(Data excerpts)
[Start of Attachment]
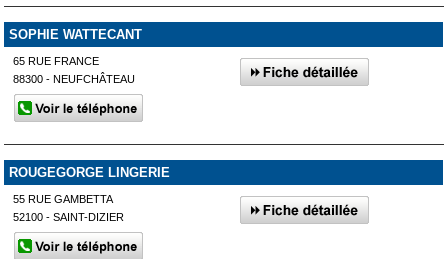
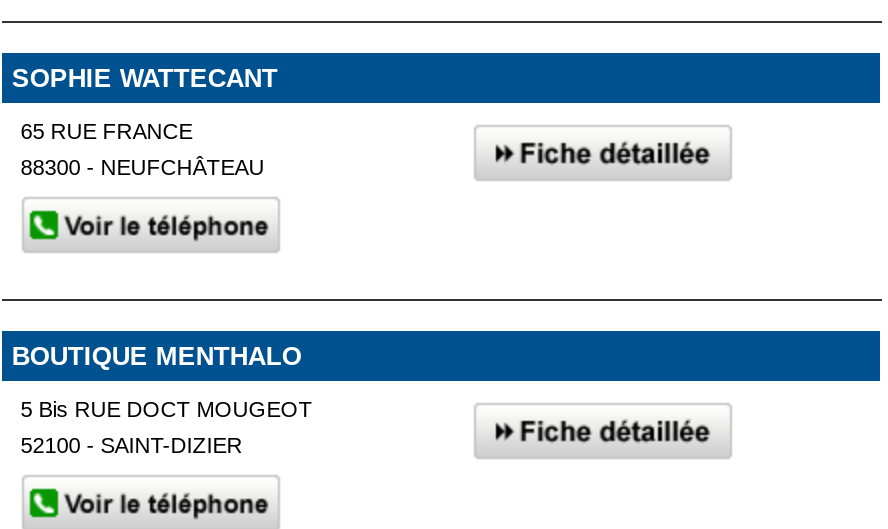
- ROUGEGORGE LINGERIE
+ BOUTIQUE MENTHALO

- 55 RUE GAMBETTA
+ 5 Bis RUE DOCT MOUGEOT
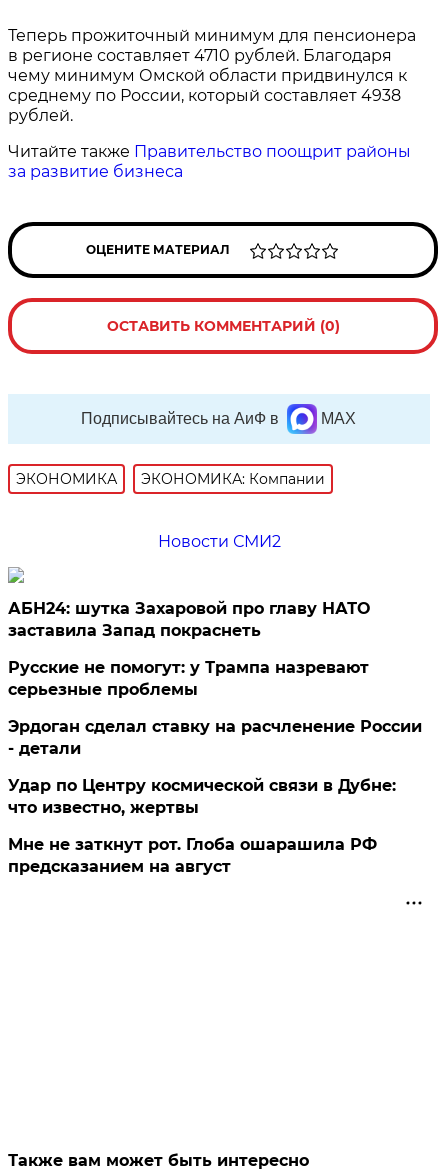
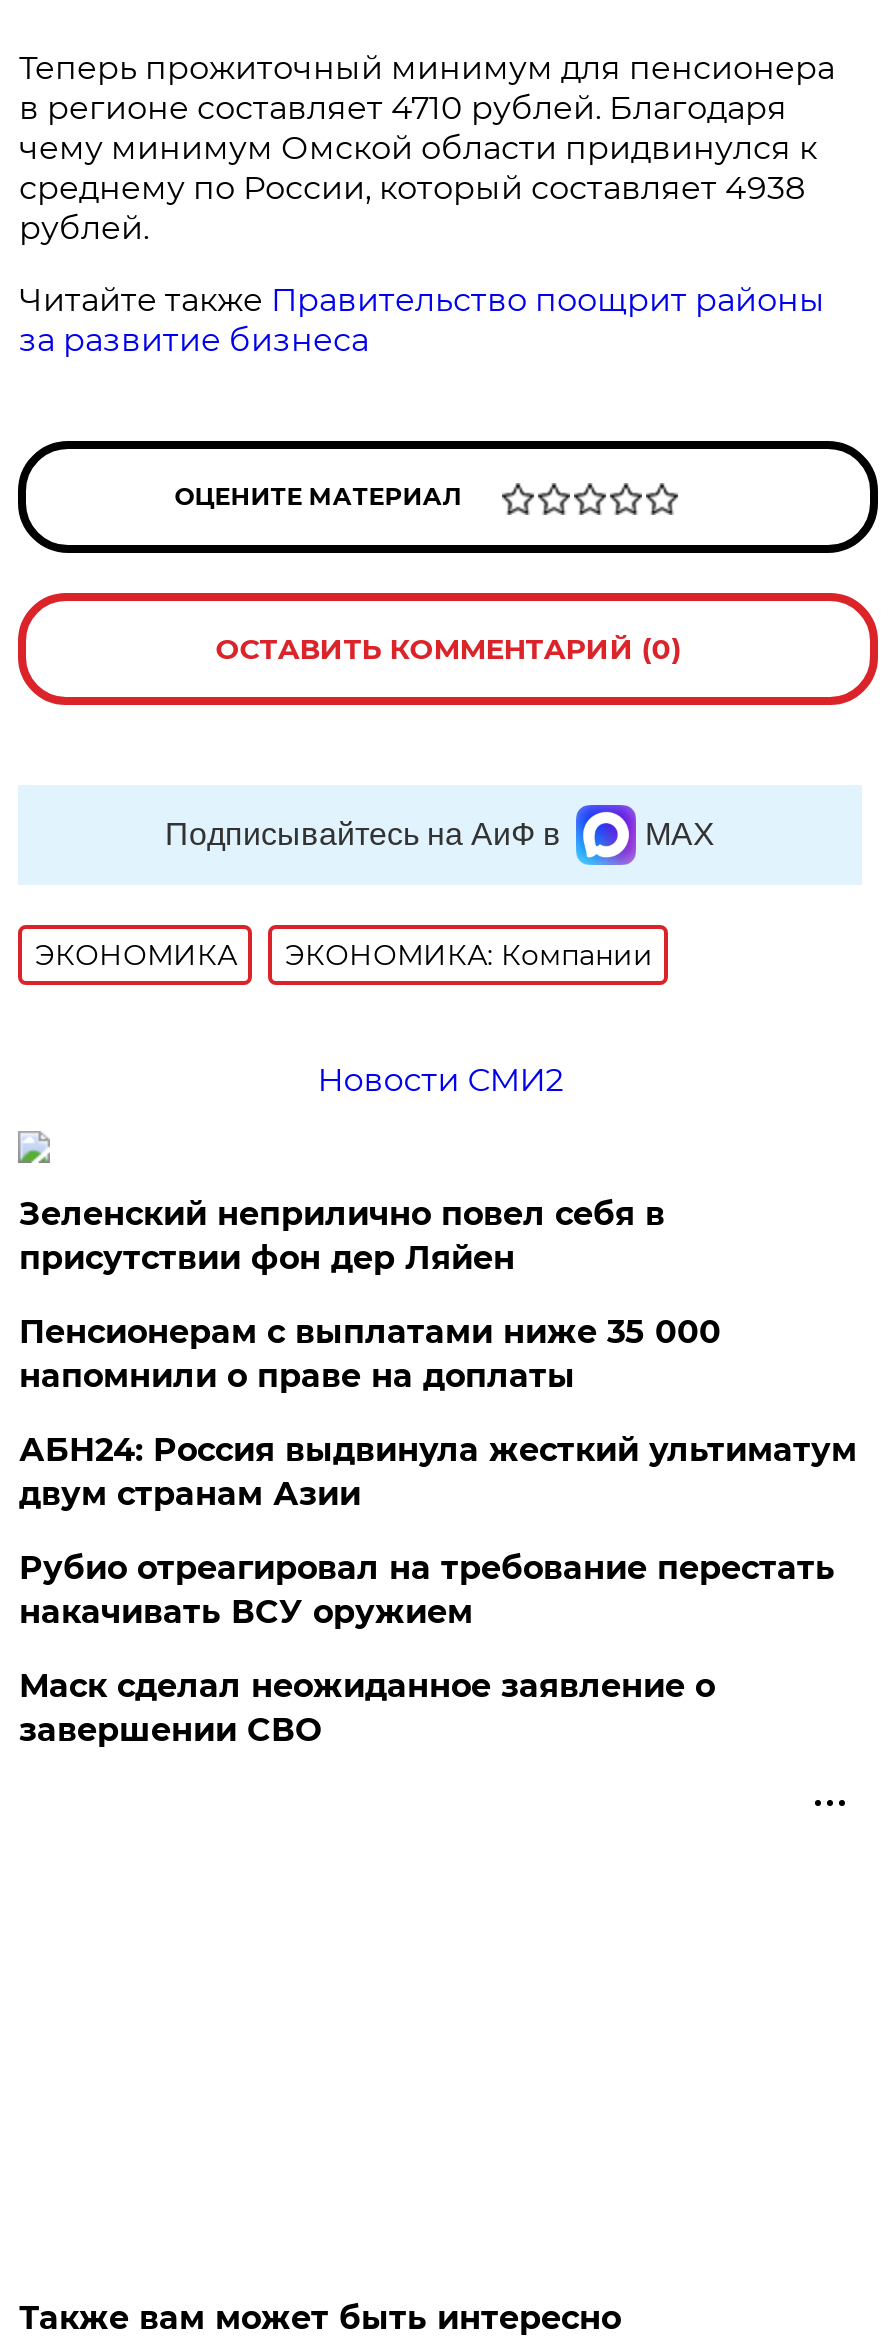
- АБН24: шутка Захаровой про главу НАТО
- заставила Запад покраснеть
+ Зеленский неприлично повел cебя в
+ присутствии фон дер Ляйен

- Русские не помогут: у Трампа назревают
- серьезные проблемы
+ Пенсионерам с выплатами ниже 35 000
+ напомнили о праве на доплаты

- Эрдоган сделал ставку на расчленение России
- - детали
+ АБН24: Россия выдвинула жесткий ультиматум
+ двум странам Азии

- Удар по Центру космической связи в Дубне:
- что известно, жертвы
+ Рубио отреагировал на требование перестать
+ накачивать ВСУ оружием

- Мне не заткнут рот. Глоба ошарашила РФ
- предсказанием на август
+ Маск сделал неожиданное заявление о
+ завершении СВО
[End of Attachment]
§ **Instructions for the task**: Match on "сделал" and report each line of the data above that has it.

§ **Result of the exercise**:
- Эрдоган сделал ставку на расчленение России
+ Маск сделал неожиданное заявление о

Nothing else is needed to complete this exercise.